Your answer must be the lines from the one holding "none -> <span>Take" through the final line of the entries below, copied exactly, with no pictures.

• • • • • • •

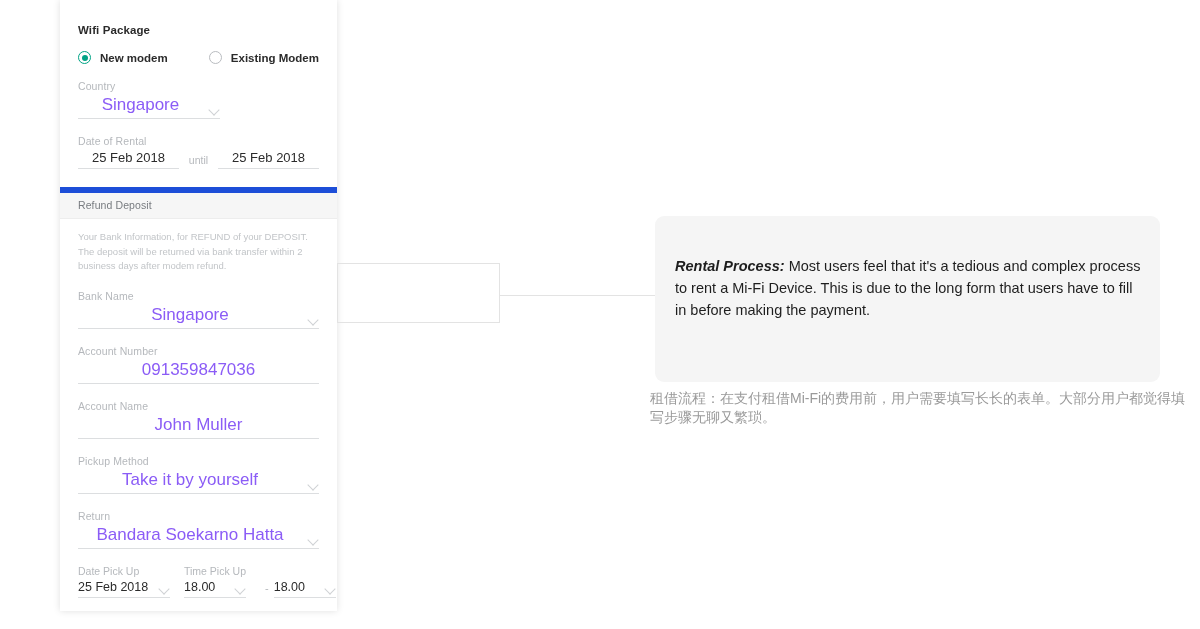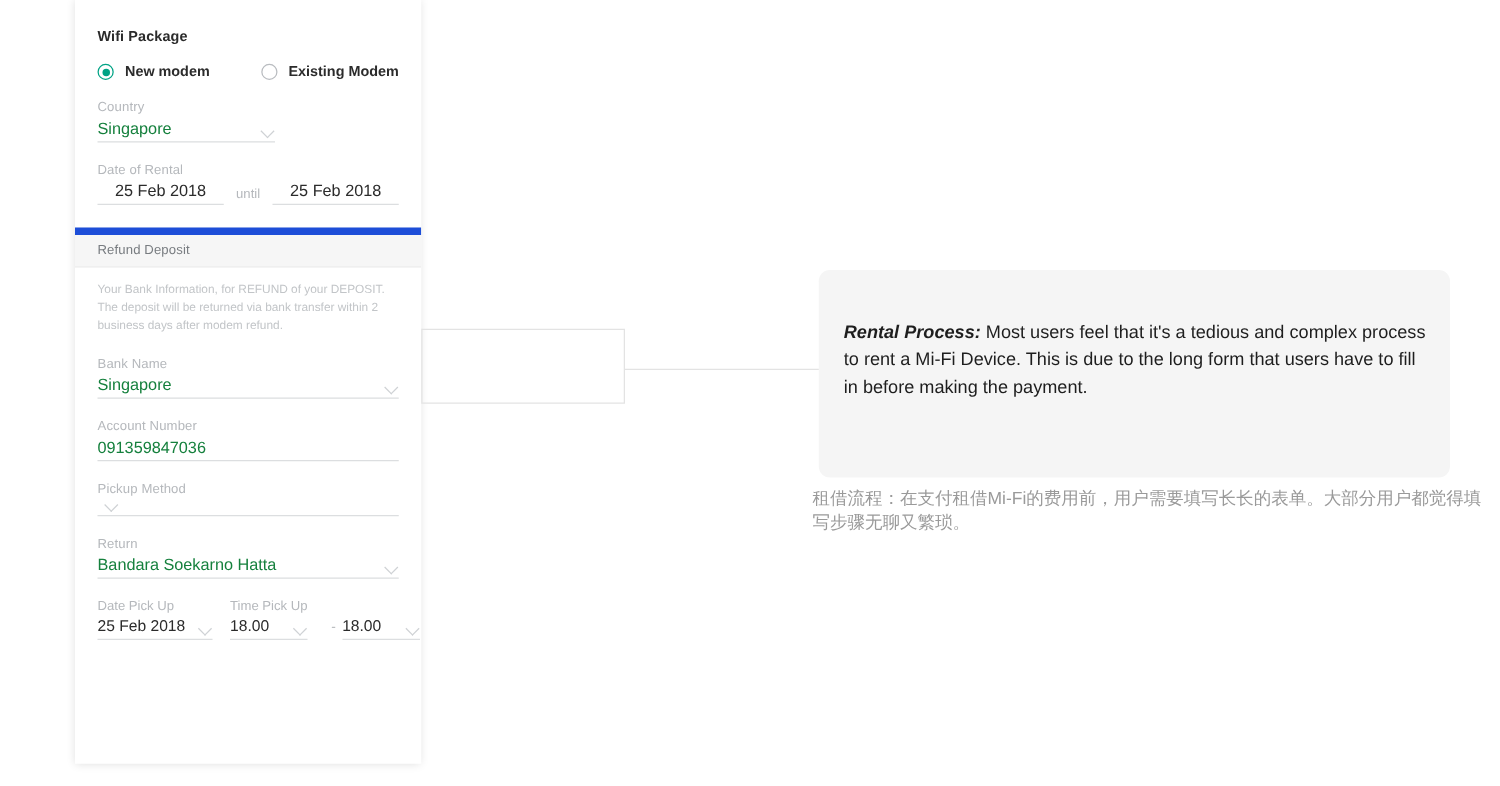"Singapore" .field-value { color: #15803d -> #8b5cf6; font-size: 13px -> 17px; text-align: none -> center }
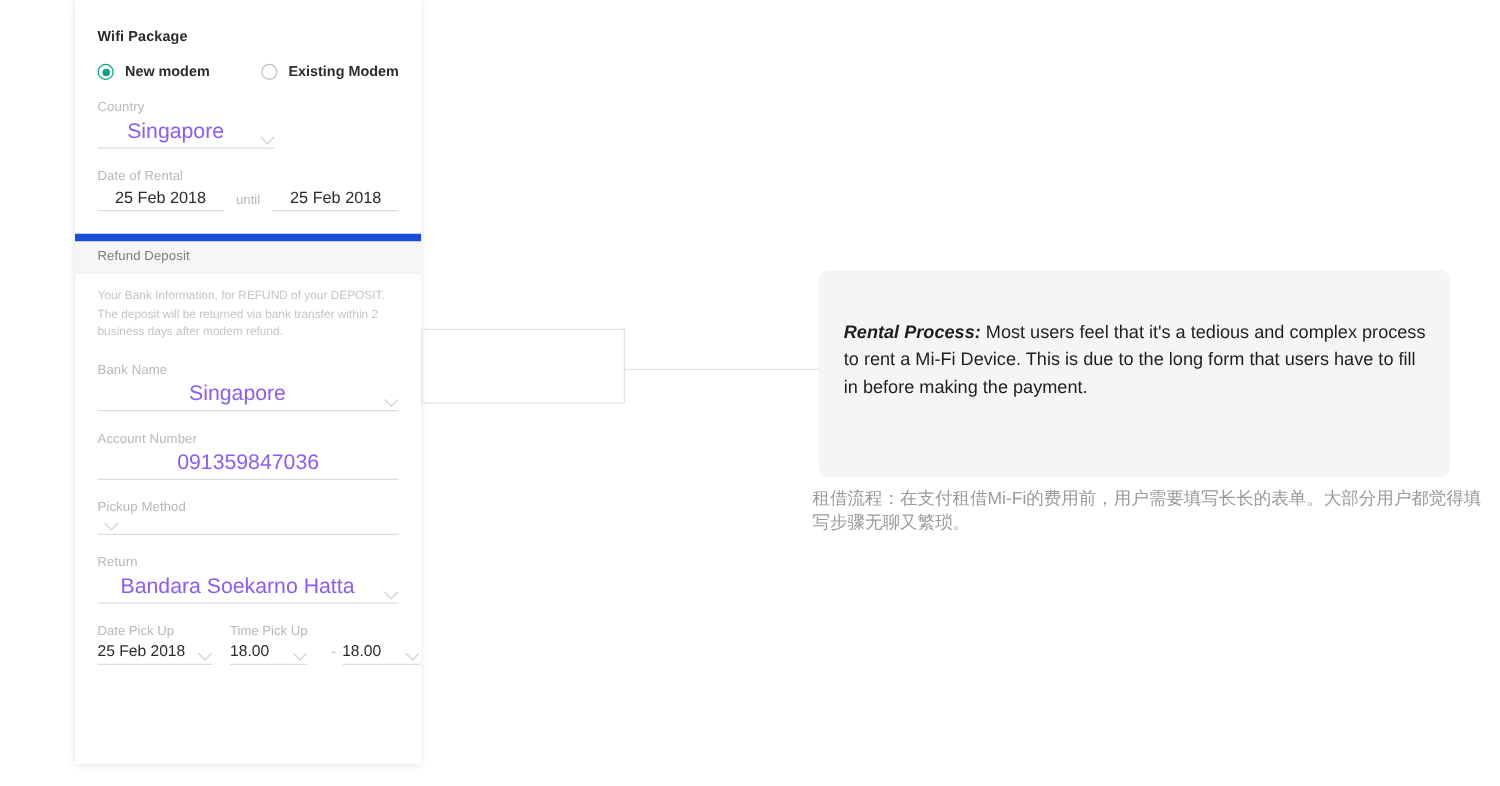"Account Name" div.field { html: none -> <div> <div>Account Name</div> <div> <span>John Muller</span> </div> </div> }
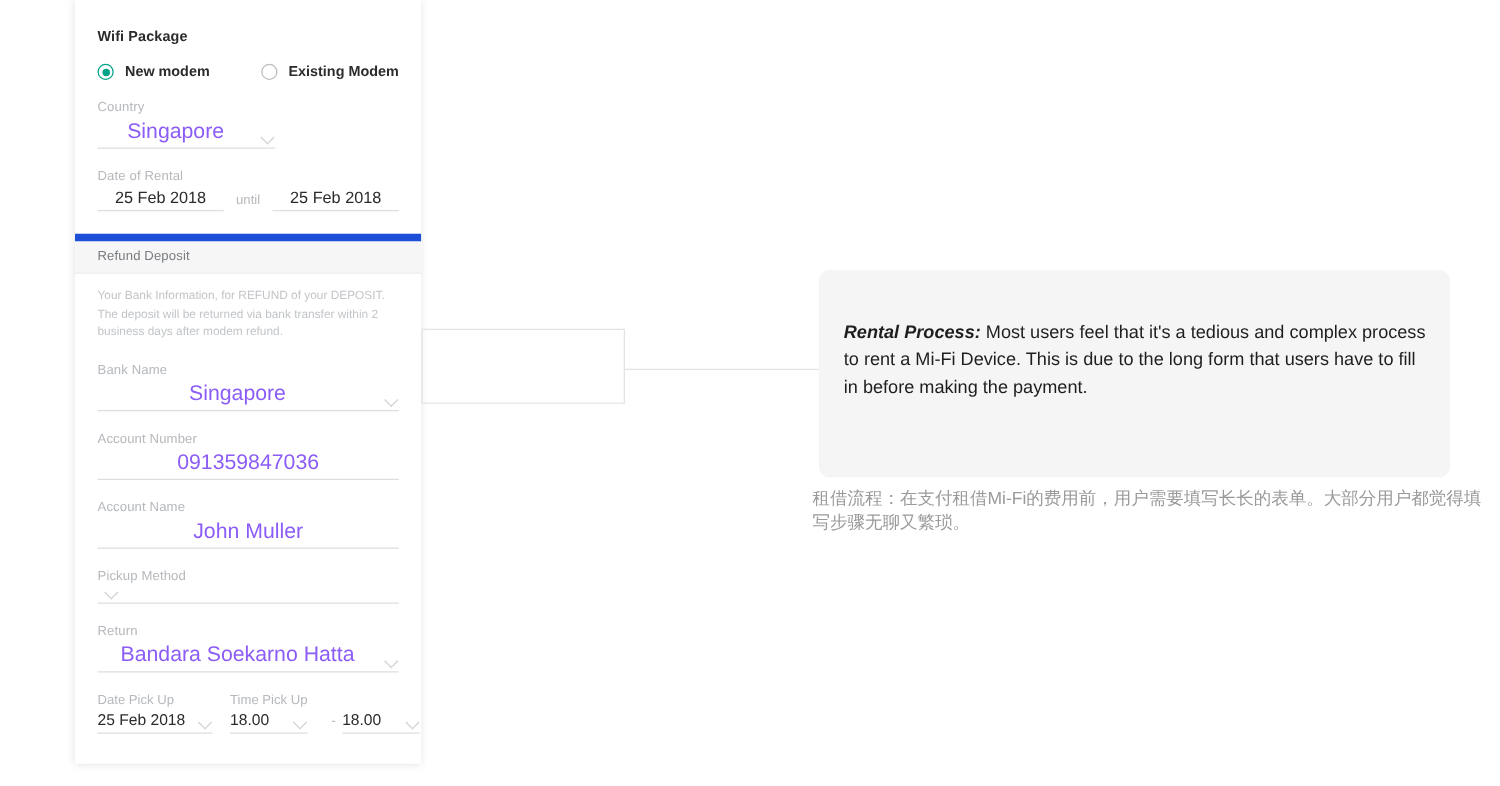"Take it by yourself" span.field-value { html: none -> <span>Take it by yourself</span> }
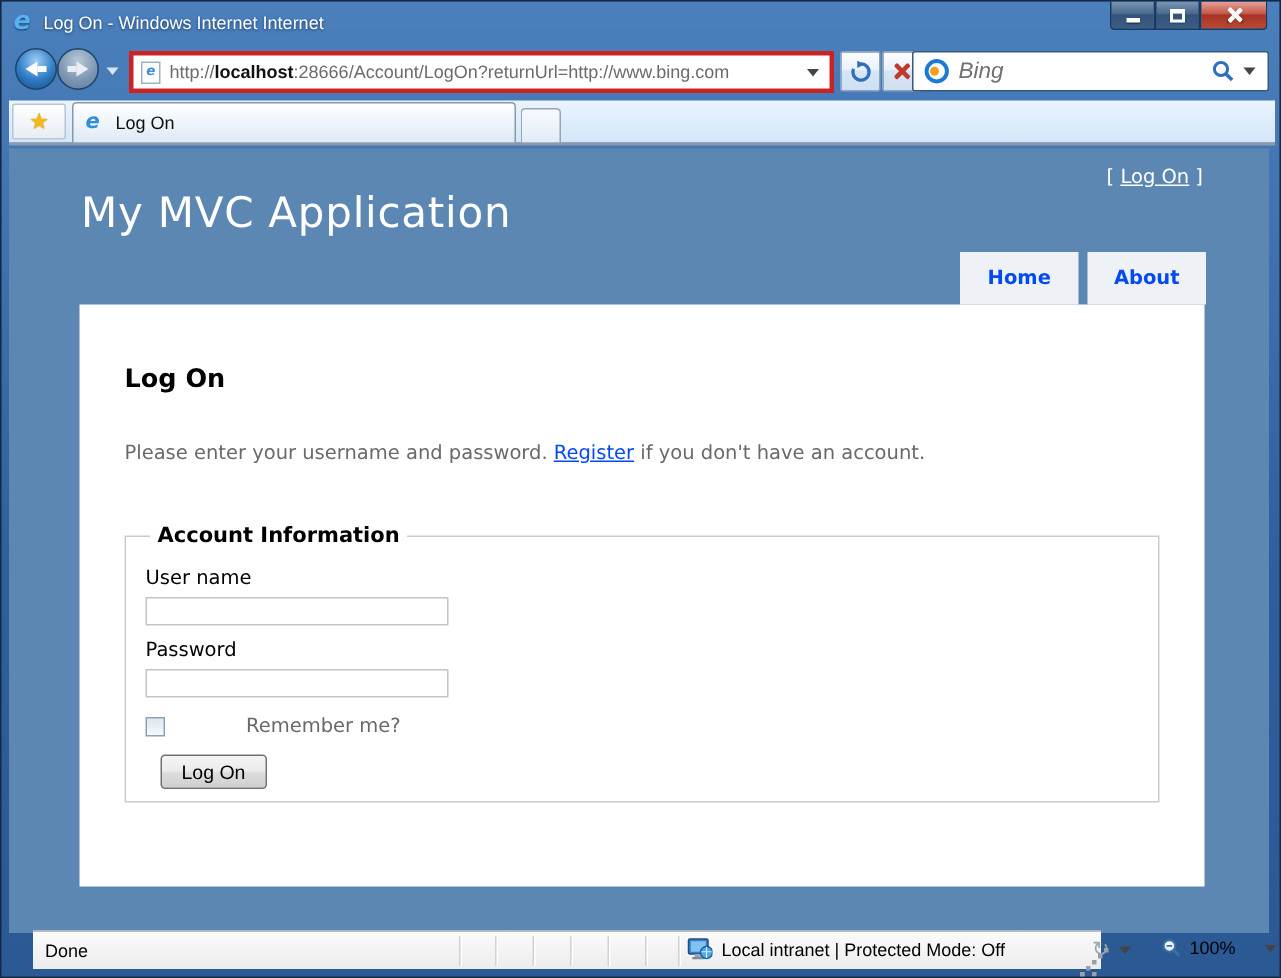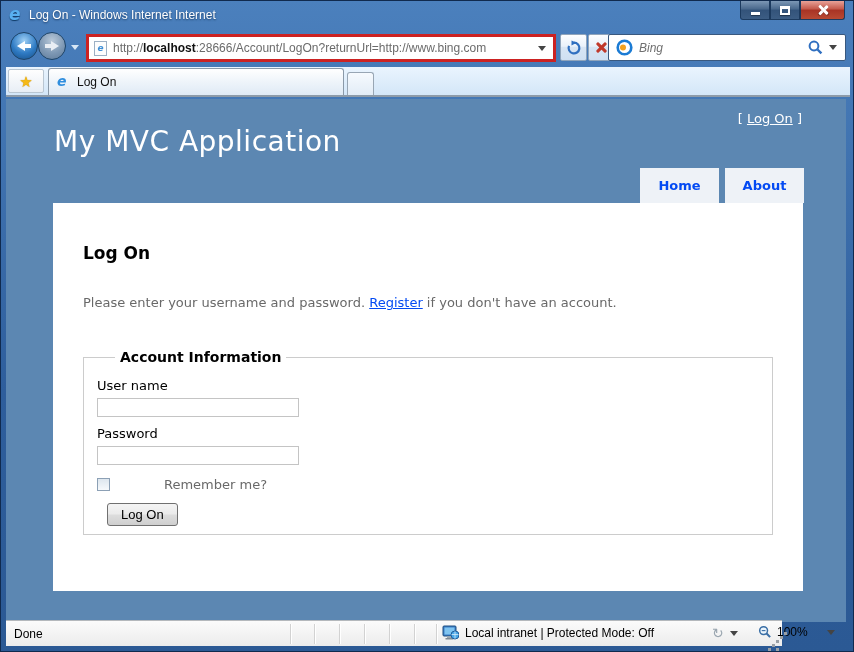"Bing" .search-term { font-size: 12px -> 15px }
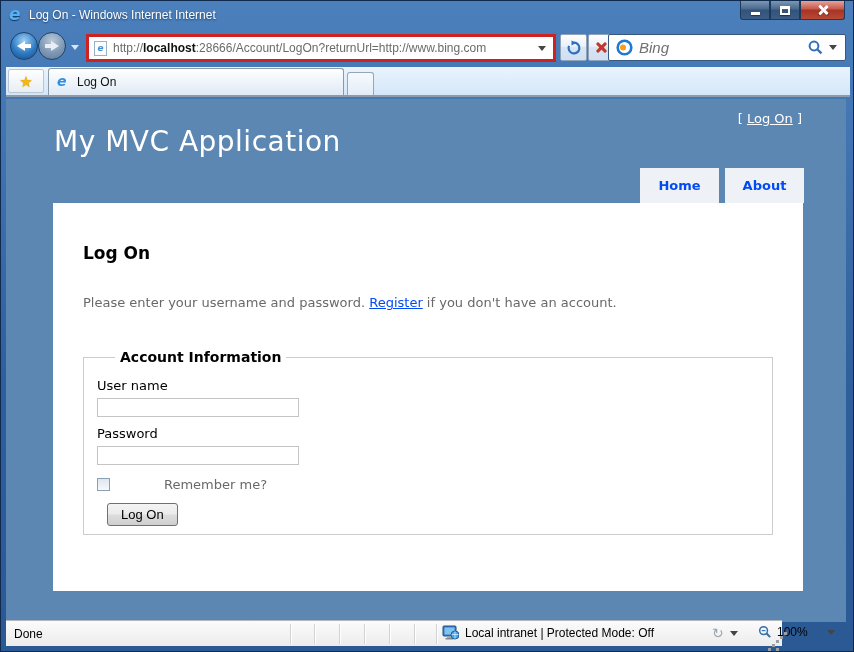"Account Information" .lform legend { margin-left: 18px -> 3px }
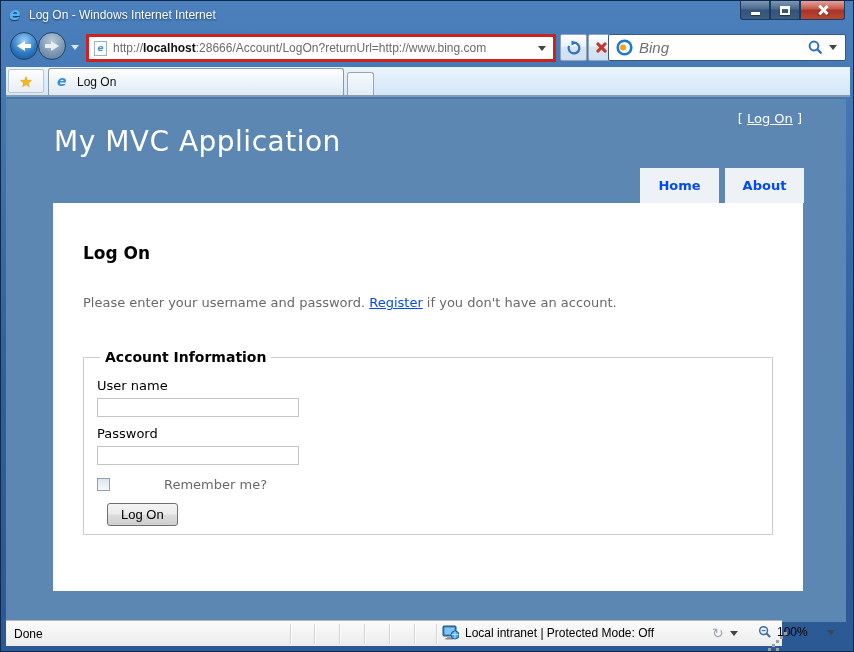"Done" .statusbar { left: 5px -> 21px; width: 776px -> 712px }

• • • • • • •

**Answer:**
"Take it by yourself" span.field-value { html: none -> <span>Take it by yourself</span> }
"Bing" .search-term { font-size: 12px -> 15px }
"Account Information" .lform legend { margin-left: 18px -> 3px }
"Done" .statusbar { left: 5px -> 21px; width: 776px -> 712px }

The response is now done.